How many of us are daily living our August 14's and saying, "what if?" What if my husband loses his job? What if my child can't handle college? What if our family can't handle this health crisis? What if..... You fill in the blank. What if I really do trust God more than my feelings? As Jennifer declared, "What if is the language of fear and speculation." If we want to be people who truly follow God and walk by faith, we need to stop speaking "what if" and start speaking "what is." And here's "what is: God who called you is faithful, the God who in Isaiah 45 says I will give you treasures in darkness."
The bottom line: I want to be a woman who stops saying "what if" and starts saying "what is--God is faithful and I choose to trust Him more than I trust my feelings." How we all need to remind ourselves daily of this truth!
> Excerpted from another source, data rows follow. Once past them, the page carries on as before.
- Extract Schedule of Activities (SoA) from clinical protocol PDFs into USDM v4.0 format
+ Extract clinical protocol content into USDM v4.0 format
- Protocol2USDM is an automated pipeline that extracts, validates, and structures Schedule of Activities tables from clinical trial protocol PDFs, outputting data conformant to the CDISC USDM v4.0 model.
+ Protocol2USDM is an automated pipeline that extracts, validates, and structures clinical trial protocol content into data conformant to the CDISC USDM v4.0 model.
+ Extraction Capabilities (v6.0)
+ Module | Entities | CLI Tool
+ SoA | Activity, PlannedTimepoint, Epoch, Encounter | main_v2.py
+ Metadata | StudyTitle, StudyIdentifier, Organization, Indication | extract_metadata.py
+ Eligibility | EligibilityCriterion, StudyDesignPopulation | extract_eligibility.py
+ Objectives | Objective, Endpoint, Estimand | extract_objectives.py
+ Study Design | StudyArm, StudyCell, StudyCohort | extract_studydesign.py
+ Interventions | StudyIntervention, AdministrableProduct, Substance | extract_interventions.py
We have to counsel our hearts, for our feelings are such variable, unreliable, wobbly things! But God is changeless and eternal and true and good and great, and I can trust Him with my families lives and with my friends lives and with all in this world that can seem so hopeless.
So today, when those "what if's" assail you, choose to counsel your heart to say "what is" and remind yourselves of the faithfulness of Your almighty, all sovereign, all glorious Lord! He has brought you this far--He will not let you down now...or next week...or next year. Even when we don't understand what He's doing, we can trust His heart and choose to speak the truth of "what is" as we walk by faith and not by feelings. To Him be all the glory.

1 comment:

  1. Beautiful Emily and timely for me. Thanks for sharing!